Can someone suggest me how I declare a function, which will return the address of each rows ?
I'm not familiar w/ your syntax, but don't forget that a pointer IS the address... just print it
ex:
Code:
#include<iostream>
using namespace std;
int main(){
int **x,row=5,col=5;
x = new (int*)[row];
for(int i=0;i<row;i++)
x[i]= new int[col];
for(int i=0;i<row;i++)
cout << x + i << endl;
return(0);
}
this gives me:
Code:
0x804a040
0x804a044
0x804a048
0x804a04c
0x804a050
which are the addresses of the rows.
or I suppose you could do:
Code:
cout << &x[i] << endl;
but (I don't think) there's any point of that ( no pun intended
EDIT:
I guess you don't want to print them (I'm _really_ tired), but this should still illustrate how to get what you want (do something other than cout them )

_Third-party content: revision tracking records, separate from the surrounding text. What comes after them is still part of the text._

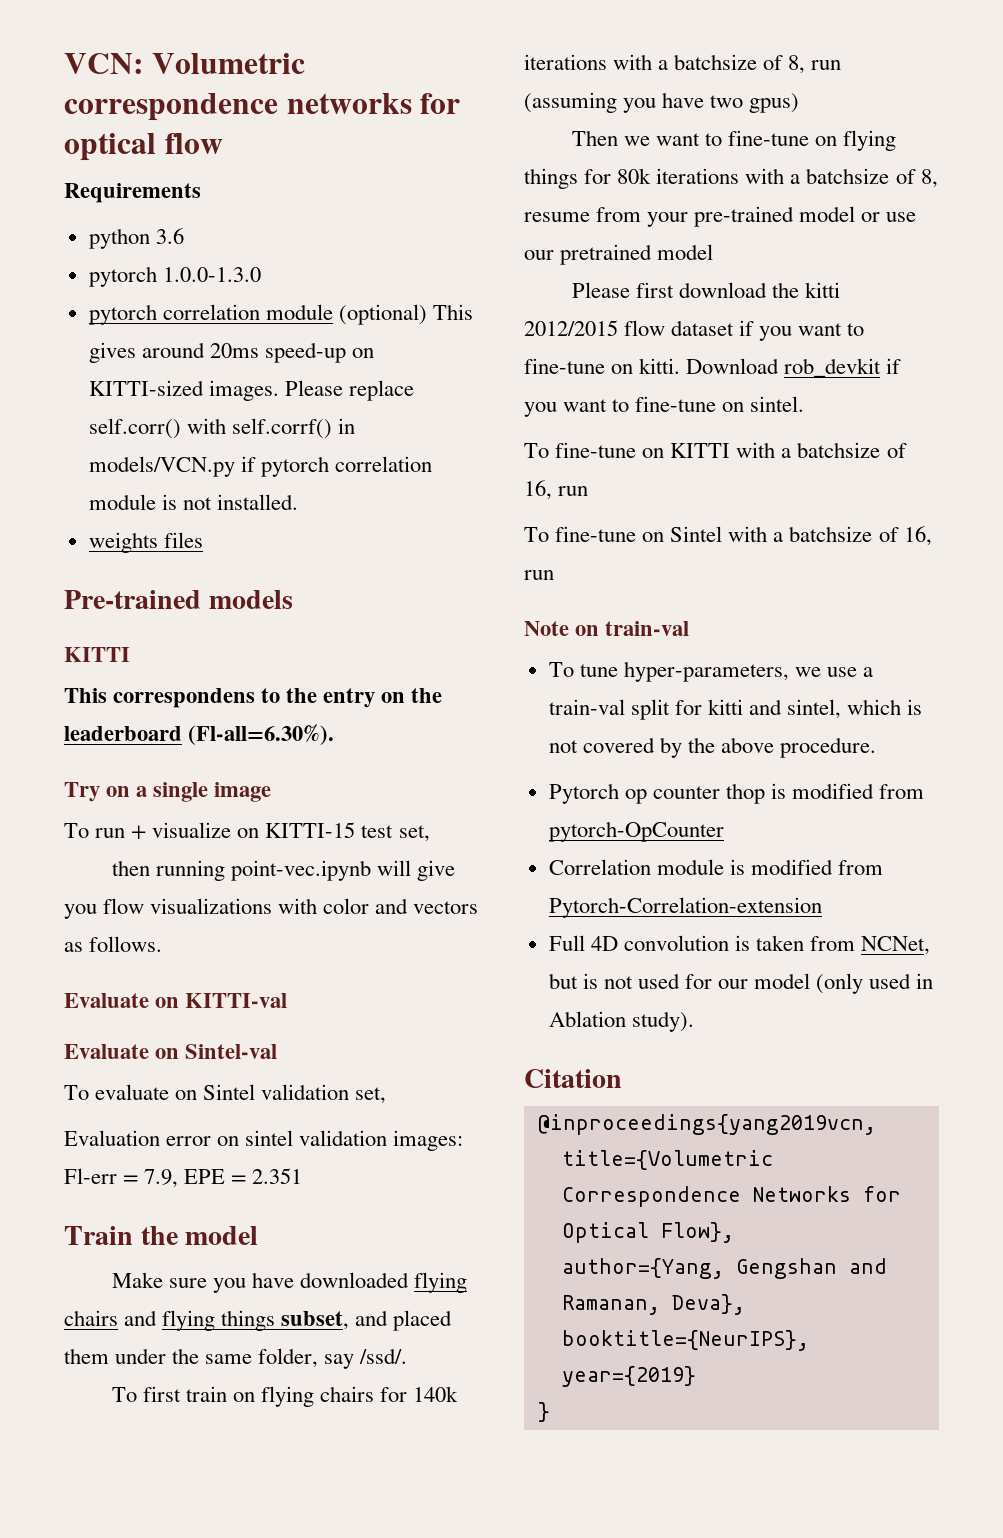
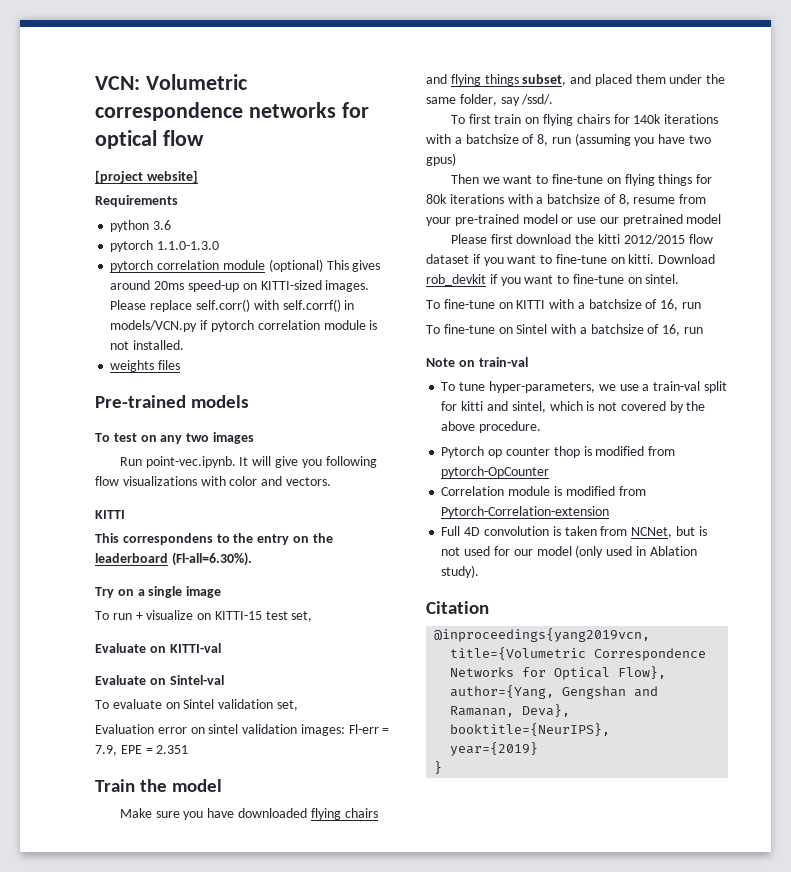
(223, 143) none -> [95,170,198,183] // [project website]
[162,267,261,282] 1.0.0-1.3.0 -> [157,241,220,250] 1.1.0-1.3.0
(293, 599) none -> [95,432,254,444] [119,456,377,468] [95,476,331,486] // To test on any two images // Run point-vec.ipynb. It will give you following flow visualizations with color and vectors.
[111,860,455,881] [64,898,479,919] [64,936,163,952] // then running point-vec.ipynb will give you flow visualizations with color and vectors as follows. -> (313, 616) none

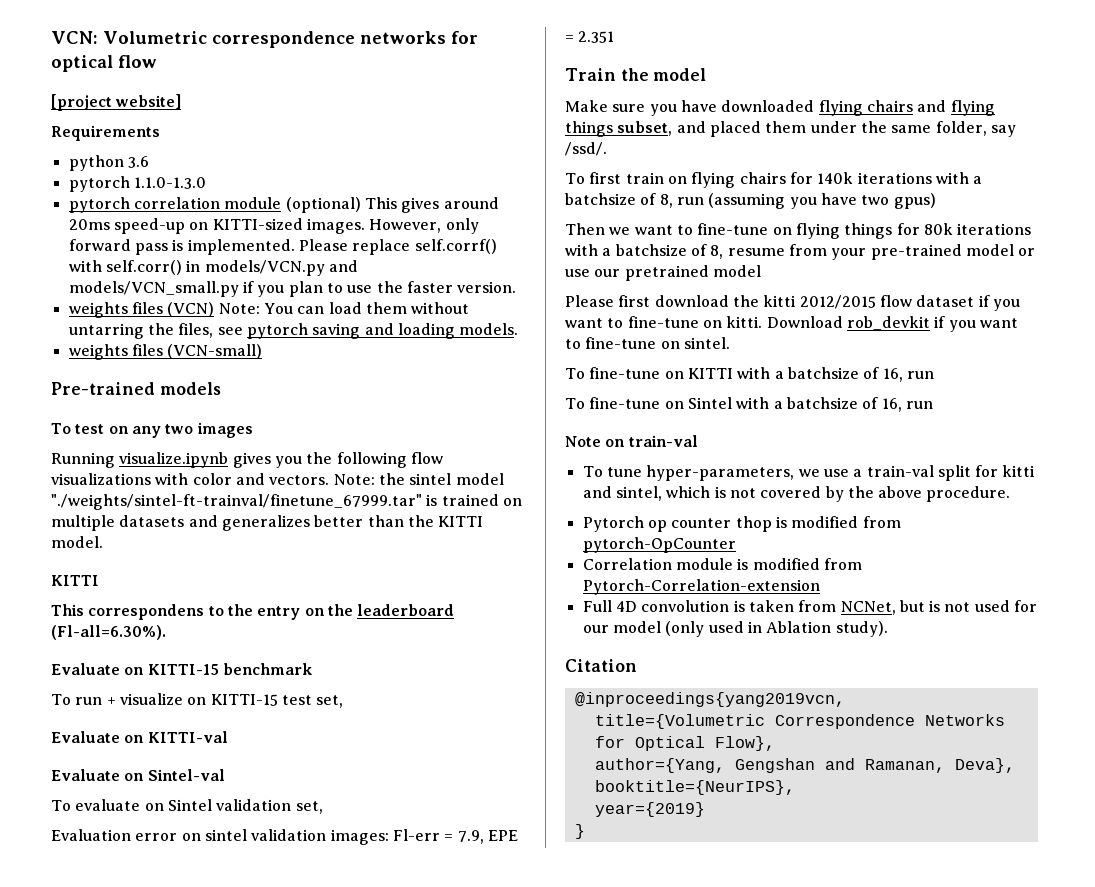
[110,299,355,312] [110,320,378,332] [110,340,185,350] [110,360,181,372] Please replace self.corr() with self.corrf() in models/VCN.py if pytorch correlation module is not installed. // weights files -> [369,218,479,234] [68,239,497,255] [68,260,358,276] [68,281,517,297] [68,302,470,318] [68,323,519,339] [68,344,263,360] However, only forward pass is implemented. Please replace self.corrf() with self.corr() in models/VCN.py and models/VCN_small.py if you plan to use the faster version. // weights files (VCN) Note: You can load them without untarring the files, see pytorch saving and loading models. // weights files (VCN-small)
[119,456,322,468] Run point-vec.ipynb. It will give you -> [51,452,333,468] Running visualize.ipynb gives you the
(331, 481) none -> [333,473,504,485] [51,494,522,510] [51,515,484,531] [51,536,103,548] Note: the sintel model "./weights/sintel-ft-trainval/finetune_67999.tar" is trained on multiple datasets and generalizes better than the KITTI model.
[95,586,222,598] Try on a single image -> [51,663,312,675] Evaluate on KITTI-15 benchmark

sorry for getting off track.
hi,
in your declaration T (*element_)[n]; there are several errors:
1. the size , the value of n, must be known at the compiling time, because you decalre a static arrays, if you want a dynamic arrays use news and a pointer to pointer like char **tata;
2. the parenthesis after T , decalre T as a function , use instead bracket [.
This is an example:
#include<iostream.h>
void func1( int **ptr, int row1, int col1){
cout << "give "<< row1 <<" times " << col1 << "numbers"<<endl;
for (int i=0; i < row1; i++)
for (int j=0; j < col1; j++)
cin >> ptr[i][j];
}
int main(){
int row,col,**x; // for dynamic allocation
cout << "enter nb of rows "; cin >> row;
cout << "enter nb of cols "; cin >> col;
x = new (int*)[row];
for(int i=0;i<row;i++)
x[i]= new int[col];
// call a function
func1(x,row,col);
// here you get the array x filled in the funct1
// the address of the rows are x[0], x[1]...
for(int i=0;i<row;i++)
cout << "x[ "<< i << "] = " << x[i] << endl;
return(0);
}
/*this is a test ;
enter nb of rows 3
enter nb of cols 2
give 3 times 2numbers
11 22
33 44
55 66
x[ 0] = 0x804a118
x[ 1] = 0x804a128
x[ 2] = 0x804a138
*/
All the replies suggest a different way of declaring a pointer to the 2D array.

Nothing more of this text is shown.